(Source data)
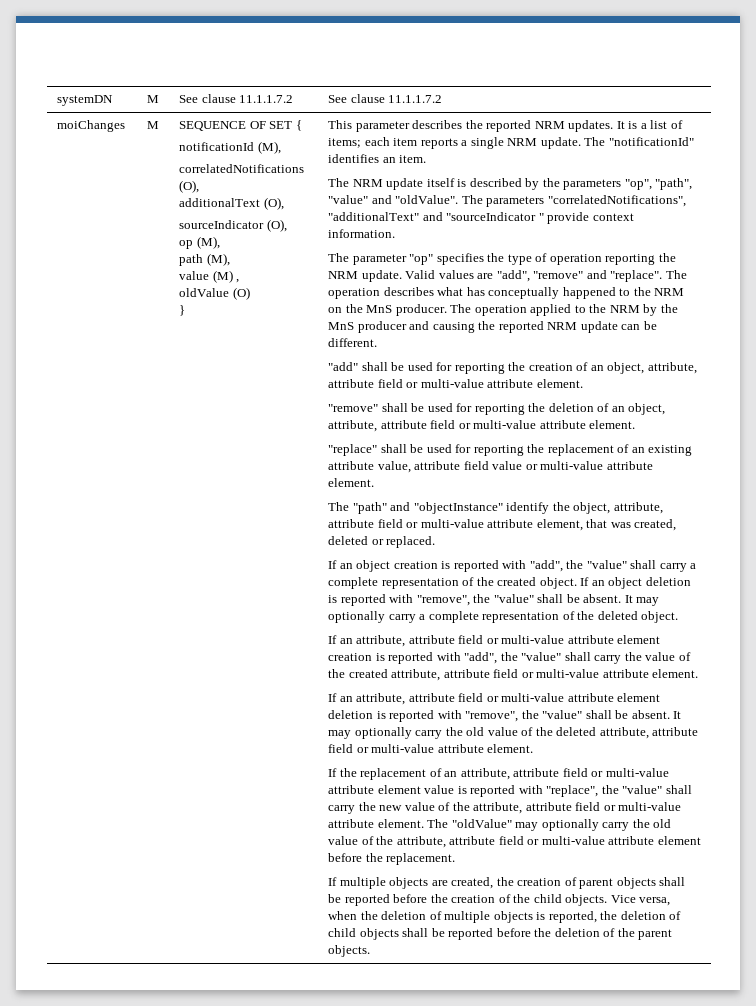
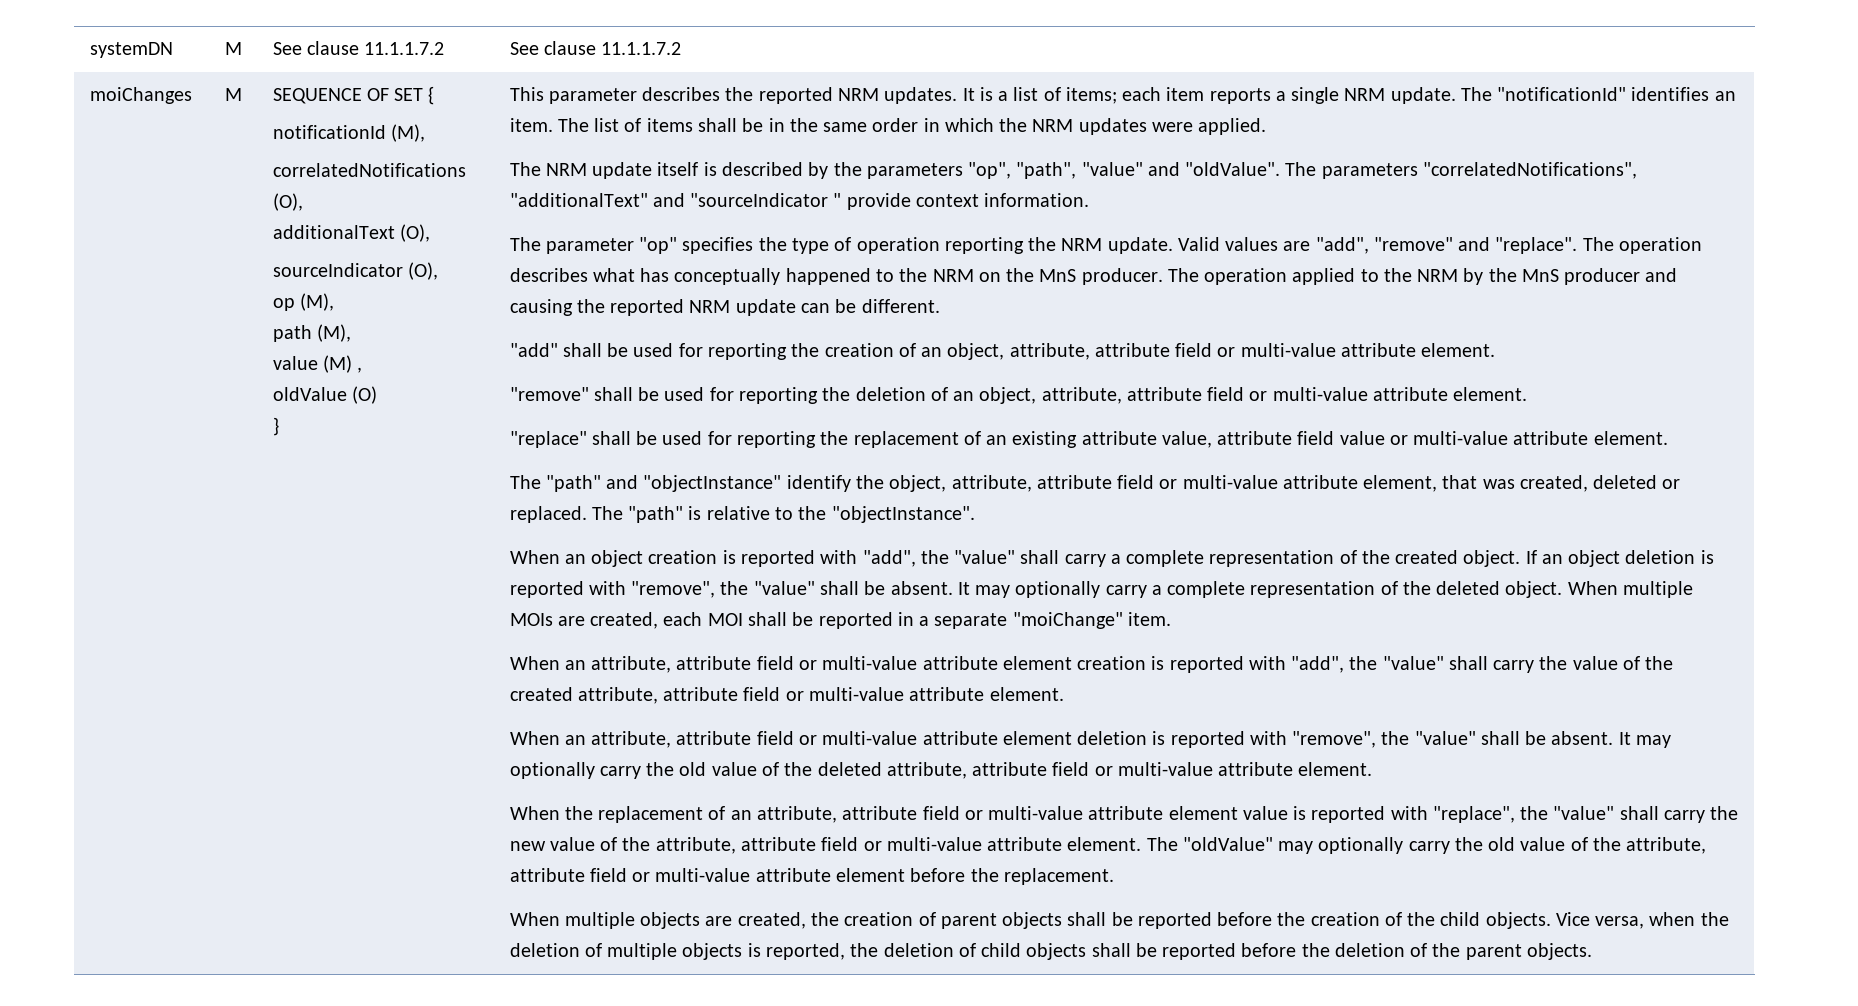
+ The list of items shall be in the same order in which the NRM updates were applied.
- The "path" and "objectInstance" identify the object, attribute, attribute field or multi-value attribute element, that was created, deleted or replaced.
- If an object creation is reported with "add", the "value" shall carry a complete representation of the created object.
+ The "path" and "objectInstance" identify the object, attribute, attribute field or multi-value attribute element, that was created, deleted or replaced. The "path" is relative to the "objectInstance".
+ When an object creation is reported with "add", the "value" shall carry a complete representation of the created object.
- It may optionally carry a complete representation of the deleted object.
- If an attribute, attribute field or multi-value attribute element creation is reported with "add", the "value" shall carry the value of the created attribute, attribute field or multi-value attribute element.
+ It may optionally carry a complete representation of the deleted object. When multiple MOIs are created, each MOI shall be reported in a separate "moiChange" item.
+ When an attribute, attribute field or multi-value attribute element creation is reported with "add", the "value" shall carry the value of the created attribute, attribute field or multi-value attribute element.
- If an attribute, attribute field or multi-value attribute element deletion is reported with "remove", the "value" shall be absent.
+ When an attribute, attribute field or multi-value attribute element deletion is reported with "remove", the "value" shall be absent.
- If the replacement of an attribute, attribute field or multi-value attribute element value is reported with "replace", the "value" shall carry the new value of the attribute, attribute field or multi-value attribute element.
+ When the replacement of an attribute, attribute field or multi-value attribute element value is reported with "replace", the "value" shall carry the new value of the attribute, attribute field or multi-value attribute element.
- If multiple objects are created, the creation of parent objects shall be reported before the creation of the child objects.
+ When multiple objects are created, the creation of parent objects shall be reported before the creation of the child objects.

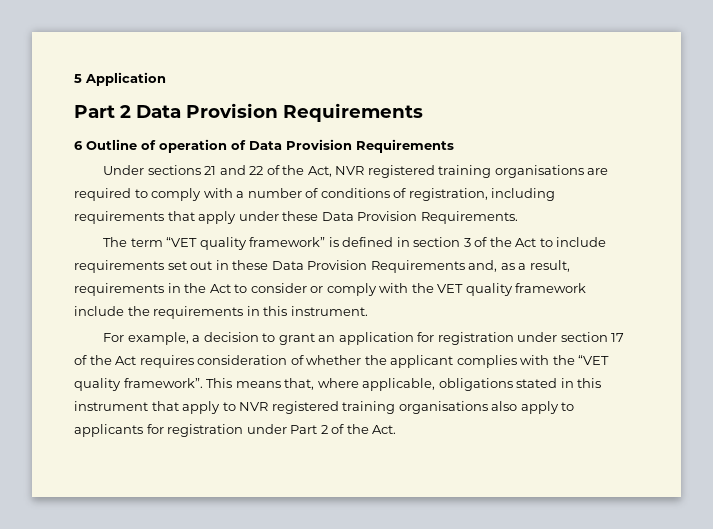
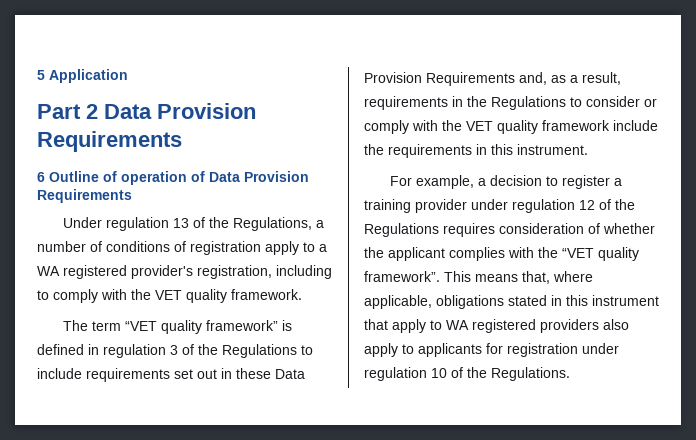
- Under sections 21 and 22 of the Act, NVR registered training organisations are required to comply with a number of conditions of registration, including requirements that apply under these Data Provision Requirements.
+ Under regulation 13 of the Regulations, a number of conditions of registration apply to a WA registered provider's registration, including to comply with the VET quality framework.
- The term “VET quality framework” is defined in section 3 of the Act to include requirements set out in these Data Provision Requirements and, as a result, requirements in the Act to consider or comply with the VET quality framework include the requirements in this instrument.
+ The term “VET quality framework” is defined in regulation 3 of the Regulations to include requirements set out in these Data Provision Requirements and, as a result, requirements in the Regulations to consider or comply with the VET quality framework include the requirements in this instrument.
- For example, a decision to grant an application for registration under section 17 of the Act requires consideration of whether the applicant complies with the “VET quality framework”.
+ For example, a decision to register a training provider under regulation 12 of the Regulations requires consideration of whether the applicant complies with the “VET quality framework”.
- This means that, where applicable, obligations stated in this instrument that apply to NVR registered training organisations also apply to applicants for registration under Part 2 of the Act.
+ This means that, where applicable, obligations stated in this instrument that apply to WA registered providers also apply to applicants for registration under regulation 10 of the Regulations.

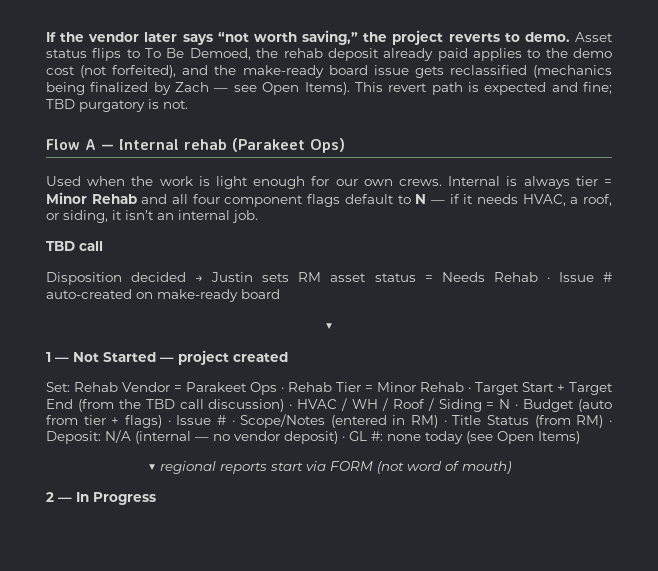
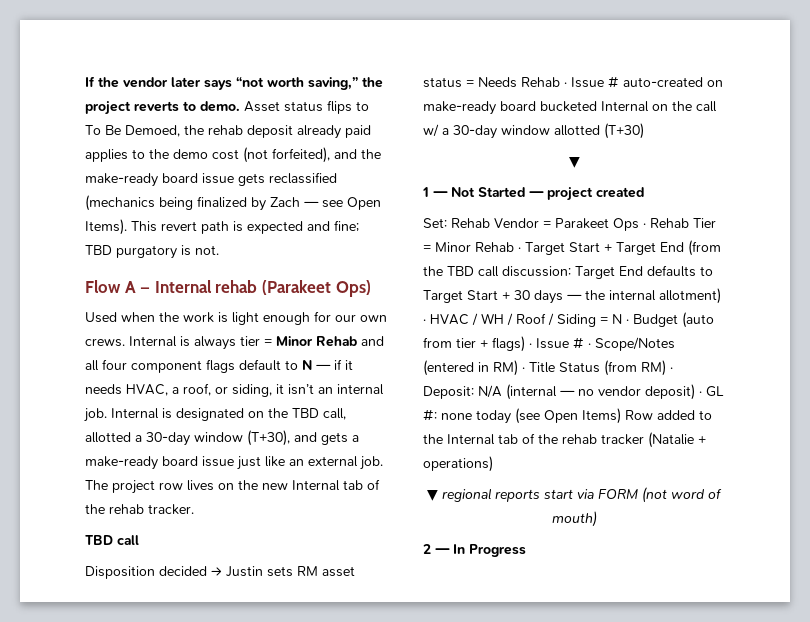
+ Internal is designated on the TBD call, allotted a 30-day window (T+30), and gets a make-ready board issue just like an external job. The project row lives on the new Internal tab of the rehab tracker.
- Disposition decided → Justin sets RM asset status = Needs Rehab · Issue # auto-created on make-ready board
+ Disposition decided → Justin sets RM asset status = Needs Rehab · Issue # auto-created on make-ready board bucketed Internal on the call w/ a 30-day window allotted (T+30)
- Rehab Vendor = Parakeet Ops · Rehab Tier = Minor Rehab · Target Start + Target End (from the TBD call discussion) · HVAC / WH / Roof / Siding = N · Budget (auto from tier + flags) · Issue # · Scope/Notes (entered in RM) · Title Status (from RM) · Deposit:
+ Rehab Vendor = Parakeet Ops · Rehab Tier = Minor Rehab · Target Start + Target End (from the TBD call discussion: Target End defaults to Target Start + 30 days — the internal allotment) · HVAC / WH / Roof / Siding = N · Budget (auto from tier + flags) · Issue # · Scope/Notes (entered in RM) · Title Status (from RM) · Deposit:
- none today (see Open Items)
+ none today (see Open Items) Row added to the Internal tab of the rehab tracker (Natalie + operations)

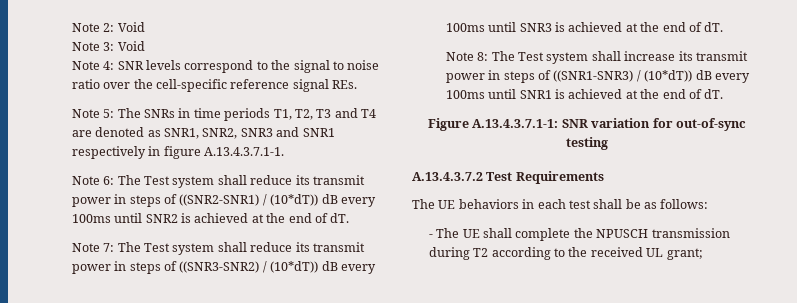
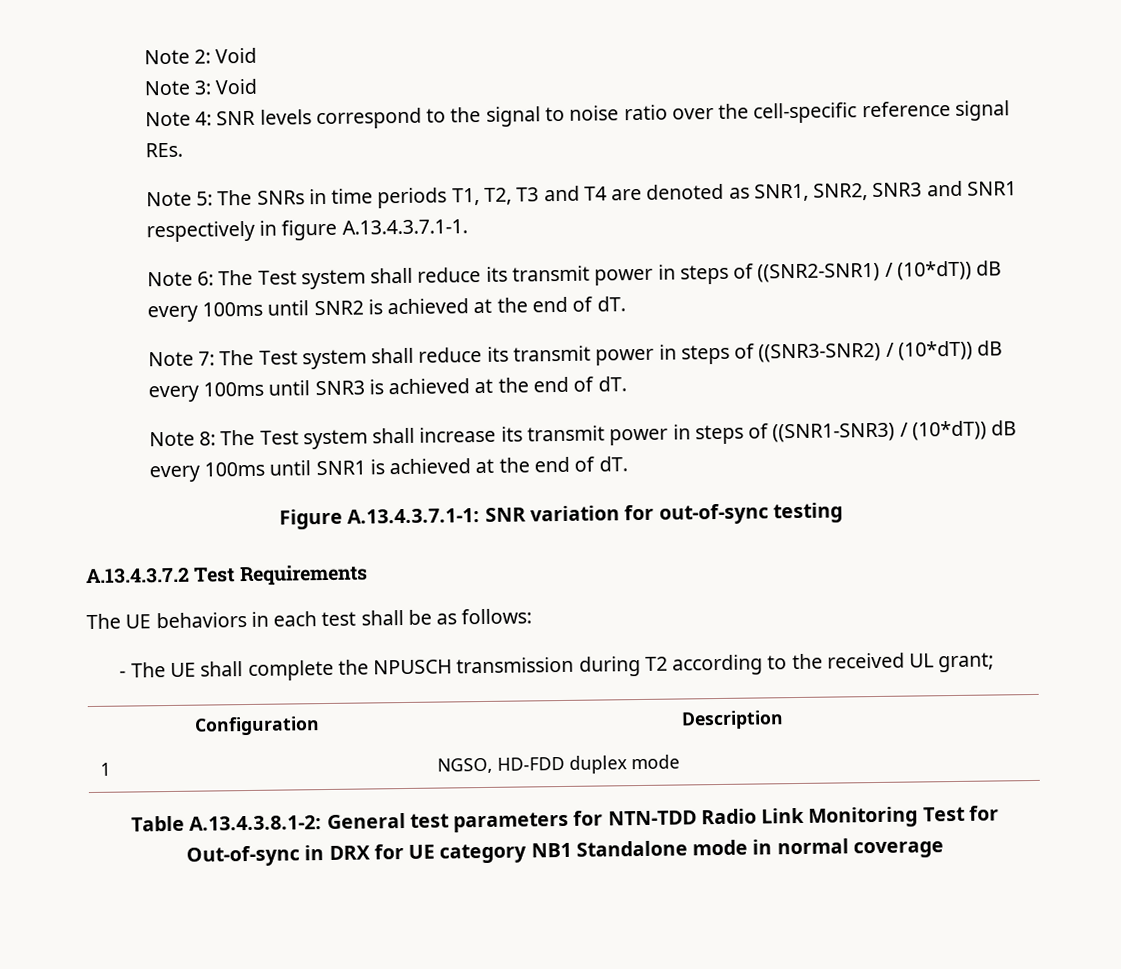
+ Configuration | Description
+ 1 | NGSO, HD-FDD duplex mode
+ Table A.13.4.3.8.1-2: General test parameters for NTN-TDD Radio Link Monitoring Test for Out-of-sync in DRX for UE category NB1 Standalone mode in normal coverage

(WHAT YOU HAVE TO DO) Leave out the pictures, and give all the records again exactly.

(YOUR RESPONSE)
+ The list of items shall be in the same order in which the NRM updates were applied.
- The "path" and "objectInstance" identify the object, attribute, attribute field or multi-value attribute element, that was created, deleted or replaced.
- If an object creation is reported with "add", the "value" shall carry a complete representation of the created object.
+ The "path" and "objectInstance" identify the object, attribute, attribute field or multi-value attribute element, that was created, deleted or replaced. The "path" is relative to the "objectInstance".
+ When an object creation is reported with "add", the "value" shall carry a complete representation of the created object.
- It may optionally carry a complete representation of the deleted object.
- If an attribute, attribute field or multi-value attribute element creation is reported with "add", the "value" shall carry the value of the created attribute, attribute field or multi-value attribute element.
+ It may optionally carry a complete representation of the deleted object. When multiple MOIs are created, each MOI shall be reported in a separate "moiChange" item.
+ When an attribute, attribute field or multi-value attribute element creation is reported with "add", the "value" shall carry the value of the created attribute, attribute field or multi-value attribute element.
- If an attribute, attribute field or multi-value attribute element deletion is reported with "remove", the "value" shall be absent.
+ When an attribute, attribute field or multi-value attribute element deletion is reported with "remove", the "value" shall be absent.
- If the replacement of an attribute, attribute field or multi-value attribute element value is reported with "replace", the "value" shall carry the new value of the attribute, attribute field or multi-value attribute element.
+ When the replacement of an attribute, attribute field or multi-value attribute element value is reported with "replace", the "value" shall carry the new value of the attribute, attribute field or multi-value attribute element.
- If multiple objects are created, the creation of parent objects shall be reported before the creation of the child objects.
+ When multiple objects are created, the creation of parent objects shall be reported before the creation of the child objects.

- Under sections 21 and 22 of the Act, NVR registered training organisations are required to comply with a number of conditions of registration, including requirements that apply under these Data Provision Requirements.
+ Under regulation 13 of the Regulations, a number of conditions of registration apply to a WA registered provider's registration, including to comply with the VET quality framework.
- The term “VET quality framework” is defined in section 3 of the Act to include requirements set out in these Data Provision Requirements and, as a result, requirements in the Act to consider or comply with the VET quality framework include the requirements in this instrument.
+ The term “VET quality framework” is defined in regulation 3 of the Regulations to include requirements set out in these Data Provision Requirements and, as a result, requirements in the Regulations to consider or comply with the VET quality framework include the requirements in this instrument.
- For example, a decision to grant an application for registration under section 17 of the Act requires consideration of whether the applicant complies with the “VET quality framework”.
+ For example, a decision to register a training provider under regulation 12 of the Regulations requires consideration of whether the applicant complies with the “VET quality framework”.
- This means that, where applicable, obligations stated in this instrument that apply to NVR registered training organisations also apply to applicants for registration under Part 2 of the Act.
+ This means that, where applicable, obligations stated in this instrument that apply to WA registered providers also apply to applicants for registration under regulation 10 of the Regulations.

+ Internal is designated on the TBD call, allotted a 30-day window (T+30), and gets a make-ready board issue just like an external job. The project row lives on the new Internal tab of the rehab tracker.
- Disposition decided → Justin sets RM asset status = Needs Rehab · Issue # auto-created on make-ready board
+ Disposition decided → Justin sets RM asset status = Needs Rehab · Issue # auto-created on make-ready board bucketed Internal on the call w/ a 30-day window allotted (T+30)
- Rehab Vendor = Parakeet Ops · Rehab Tier = Minor Rehab · Target Start + Target End (from the TBD call discussion) · HVAC / WH / Roof / Siding = N · Budget (auto from tier + flags) · Issue # · Scope/Notes (entered in RM) · Title Status (from RM) · Deposit:
+ Rehab Vendor = Parakeet Ops · Rehab Tier = Minor Rehab · Target Start + Target End (from the TBD call discussion: Target End defaults to Target Start + 30 days — the internal allotment) · HVAC / WH / Roof / Siding = N · Budget (auto from tier + flags) · Issue # · Scope/Notes (entered in RM) · Title Status (from RM) · Deposit:
- none today (see Open Items)
+ none today (see Open Items) Row added to the Internal tab of the rehab tracker (Natalie + operations)

+ Configuration | Description
+ 1 | NGSO, HD-FDD duplex mode
+ Table A.13.4.3.8.1-2: General test parameters for NTN-TDD Radio Link Monitoring Test for Out-of-sync in DRX for UE category NB1 Standalone mode in normal coverage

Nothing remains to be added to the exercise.